Le fait est, explique Alexandre Delaigue, que la concurrence n’est guère qu’un outil. Un outil efficace, quand il est bien utilisé. Ce qui n’est pas toujours le cas et implique de ne pas le faire par pure idéologie

"La seule bonne attitude vis-à-vis de la concurrence c’est de bien comprendre quels sont ses avantages et quels sont ses inconvénients. La concurrence est efficace quand elle est possible dans un secteur, ce qui n’est pas automatique. Quand elle est pertinente, sa mise en place est justifiée : elle permet des innovations technologiques et une pression à la baisse sur les coûts. Sans oublier, bien sûr, une plus grande diversité des services", indique l’économiste qui prend l’exemple des Télécoms.

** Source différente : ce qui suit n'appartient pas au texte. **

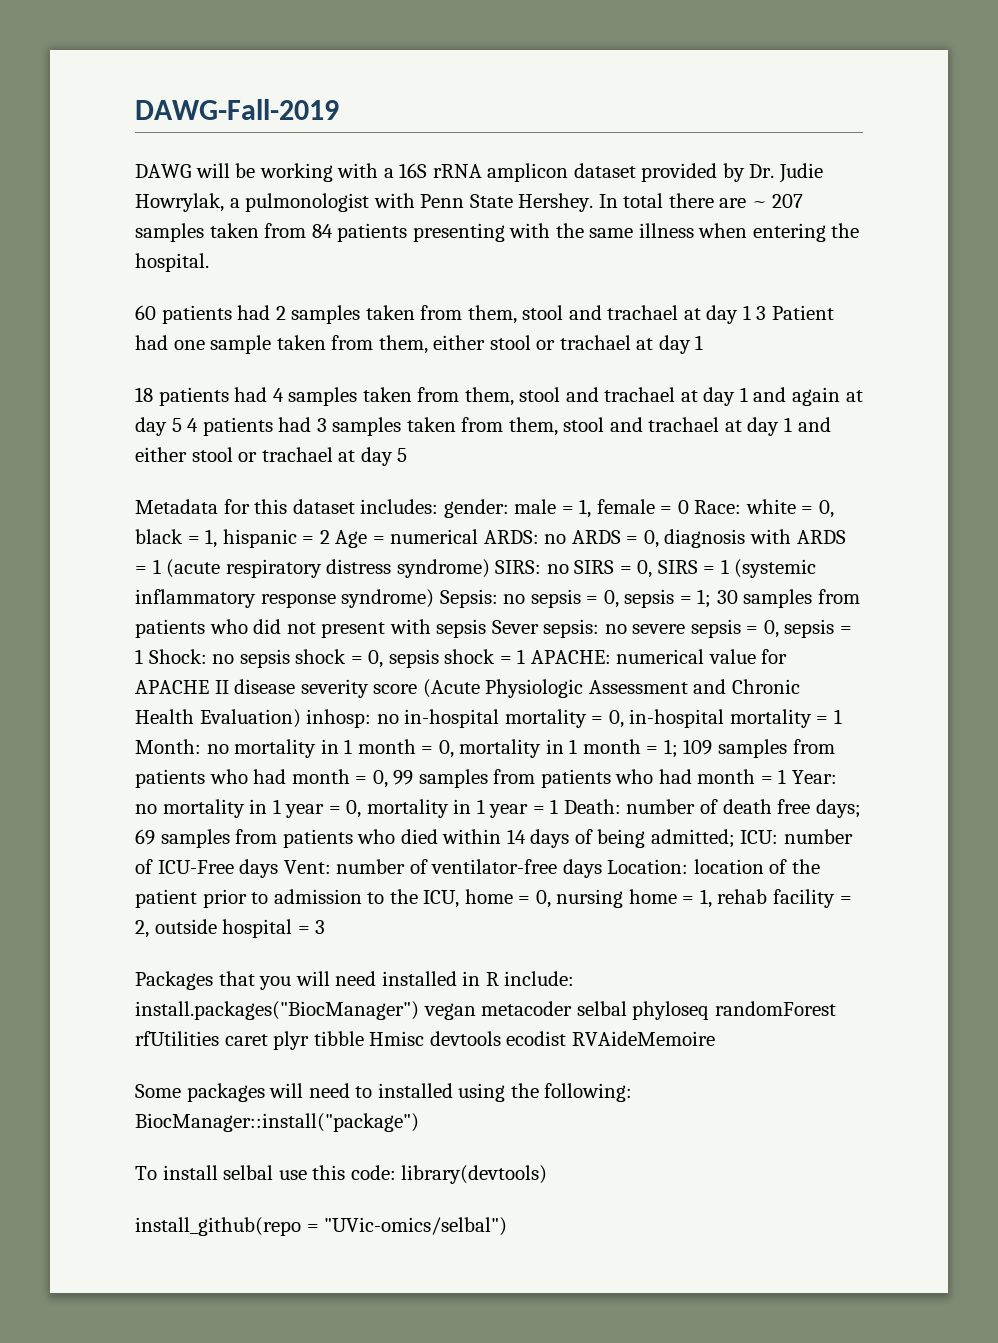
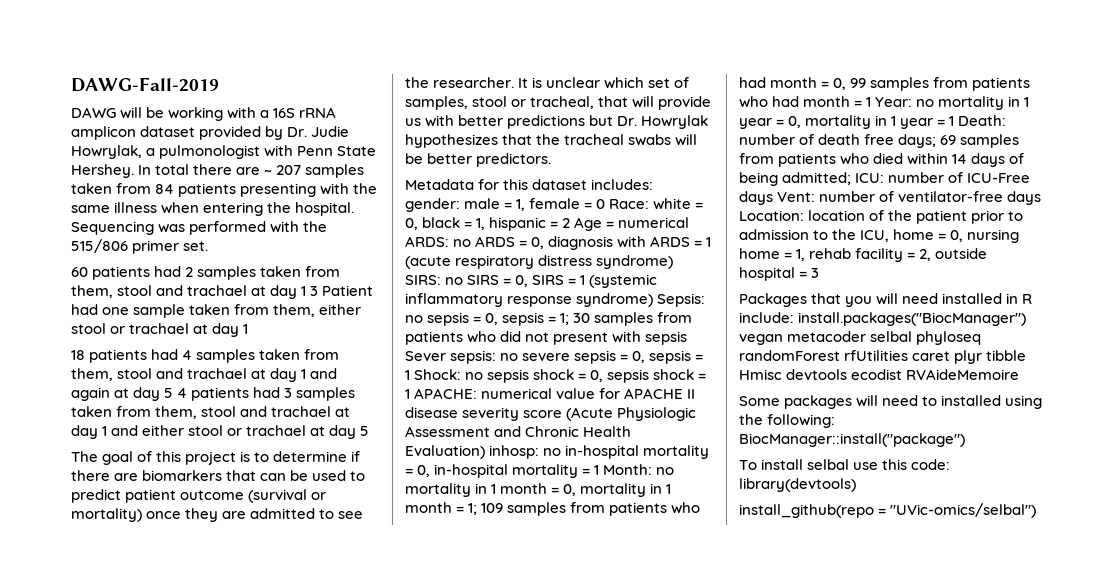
(209, 262) none -> [71,221,328,235] [71,239,209,254] Sequencing was performed with the 515/806 primer set.
(408, 455) none -> [71,451,361,465] [71,470,366,481] [71,489,327,503] [71,508,364,522] [405,77,690,89] [405,96,712,110] [405,115,709,129] [405,134,698,148] [405,153,552,167] // The goal of this project is to determine if there are biomarkers that can be used to predict patient outcome (survival or mortality) once they are admitted to see the researcher. It is unclear which set of samples, stool or tracheal, that will provide us with better predictions but Dr. Howrylak hypothesizes that the tracheal swabs will be better predictors.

Dans le cadre d’EDF, la situation est plus complexe. Le monopole est naturel : c'est-à-dire qu’il serait trop coûteux - ou trop risqué ! - de reconstruire un équivalent au parc électro-nucléaire français. "Dans ce cas, un monopole peut lui aussi s’avérer utile, parce qu’il rend possible plusieurs éléments importants. Un service fourni de manière uniforme, une sécurité légale des tarifs, des investissements importants dus à une intervention publique forte...", détaille l’enseignant en sciences économiques.

Seulement, le cas de figure EDF-Hercule ressemble de plus en plus à un "monopole privé" : il s’agit d’une situation de monopole… qui n’est pas encadrée par le cadre réglementaire. Le pire des deux mondes, indique le professeur à l’Université de Lille. Et pourrait mécaniquement engendrer des hausses de prix.